The time value of money is an important concept to investors because a dollar on hand today is
worth more than a dollar promised in the future, the dollar on hand today can be used to invest
and earn interest or capital gains. A dollar promised in the future is actually worth less than a
dollar today because of inflation. The idea that money available at the present time is worth
more than the same amount in the future due to its potential earning capacity is called the time
value of money. The recognition of the time value of money and risk is extremely vital in
decision making. The greater the inflation , the greater the difference in value between the
currency today and tomorrow.

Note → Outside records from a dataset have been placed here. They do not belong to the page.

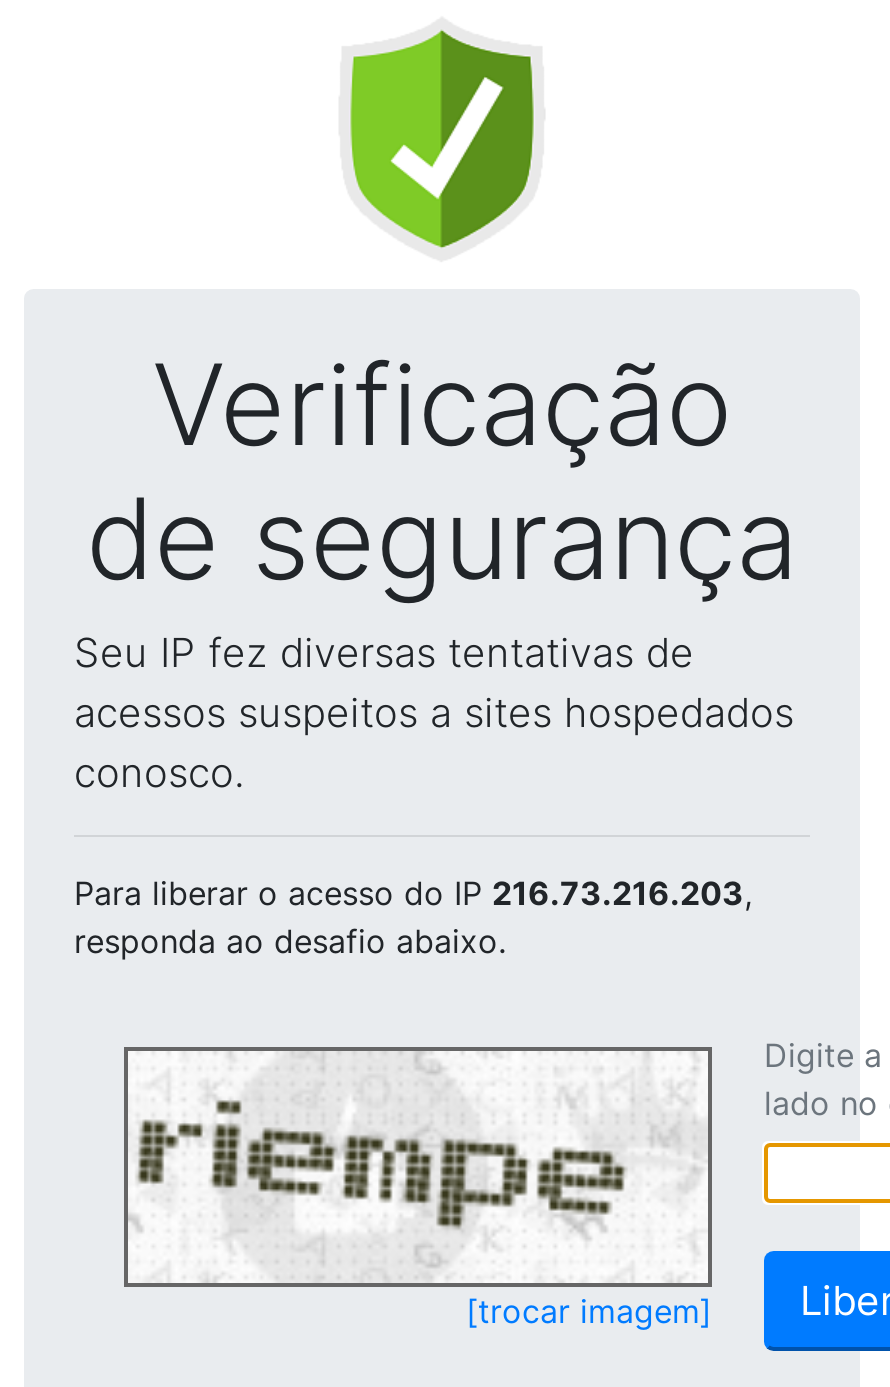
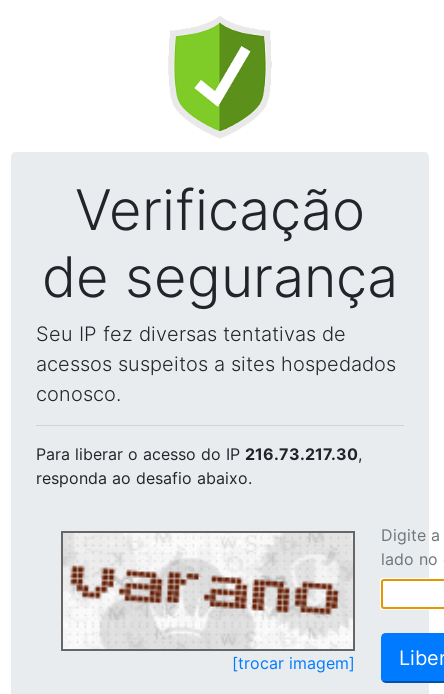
- Para liberar o acesso do IP 216.73.216.203,
+ Para liberar o acesso do IP 216.73.217.30,

- [image]
+ [image]
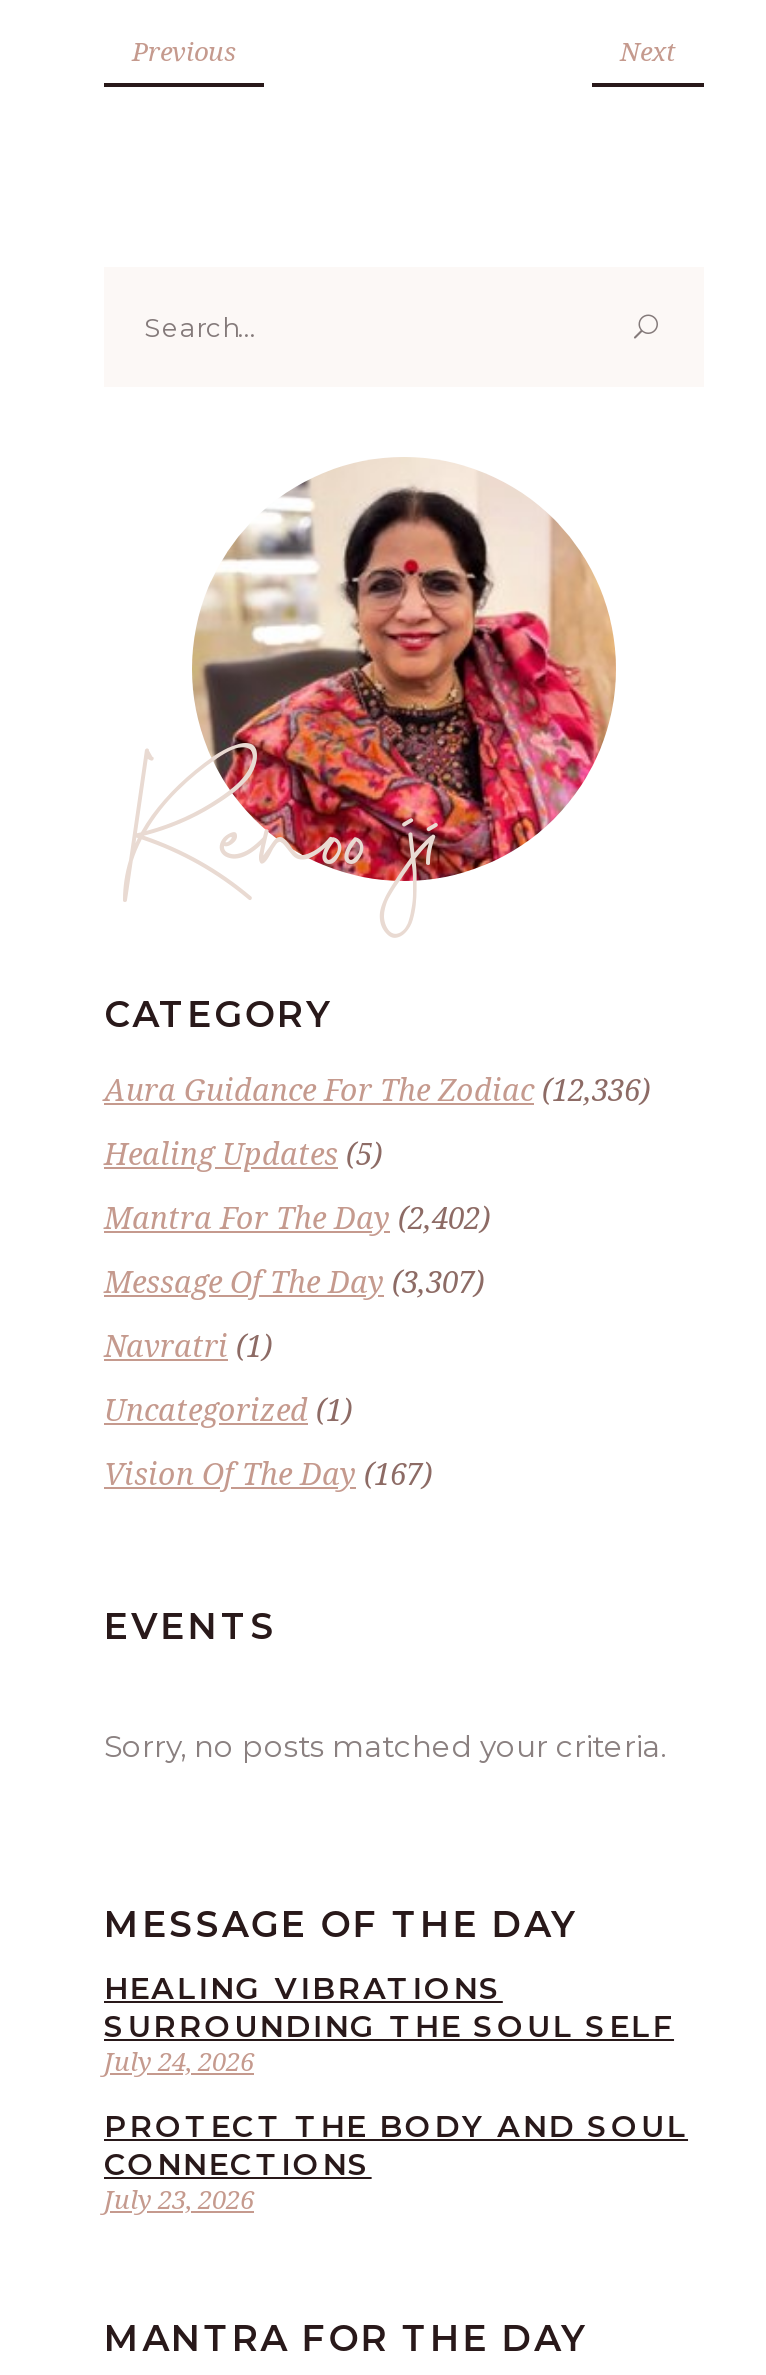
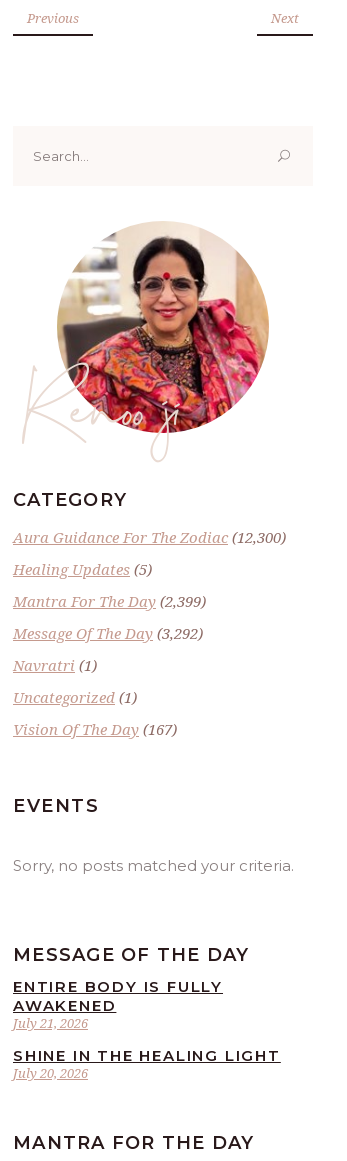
- Aura Guidance For The Zodiac (12,336)
+ Aura Guidance For The Zodiac (12,300)

- Mantra For The Day (2,402)
+ Mantra For The Day (2,399)

- Message Of The Day (3,307)
+ Message Of The Day (3,292)

- HEALING VIBRATIONS
- SURROUNDING THE SOUL SELF
+ ENTIRE BODY IS FULLY
+ AWAKENED

- July 24, 2026
+ July 21, 2026

- PROTECT THE BODY AND SOUL
- CONNECTIONS
+ SHINE IN THE HEALING LIGHT

- July 23, 2026
+ July 20, 2026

It is one of the fundamental concepts used in making investments
and other financial decisions.

Most financial decisions such as the purchase of assets or procurement of funds, affect the firms
cash flows in different time periods. For example, if a fixed asset is purchased, it will require an
immediate cash outlay and will generate cash flows during many future periods. Similarly if the
firm borrows funds from a bank or from any other source, it receives cash and commits an
obligation to pay interest and repay principal in future periods. The economic factor which affect
the value of this volatile asset. For example , when there is monetary inflation , the value of
currency decreases over time. The firms cash balance will increase at the time shares are issued,
but as the firm pays dividends in future, the outflow of cash will occur and also sound decision-
making requires that the cash flows which a firm is expected to give up over period should be
logically comparable. The reasons for time value of money are risk and uncertainity, inflation,
consumption and investment opportunities

Thus, we conclude that time value of money is a concept integral to all parts of business. It
recognizes that the value of money is different at different points of time. Since a business does
not want to know just what an investment is worth today it wants to know the total value of the
investment. The research will be about comparing 5 selected companies and time value of money
will deal with the various methods in which the Time value of the money would be calculated
with emphasis to Simple Interest Method and Compound interest method relating to present and
future annuity values.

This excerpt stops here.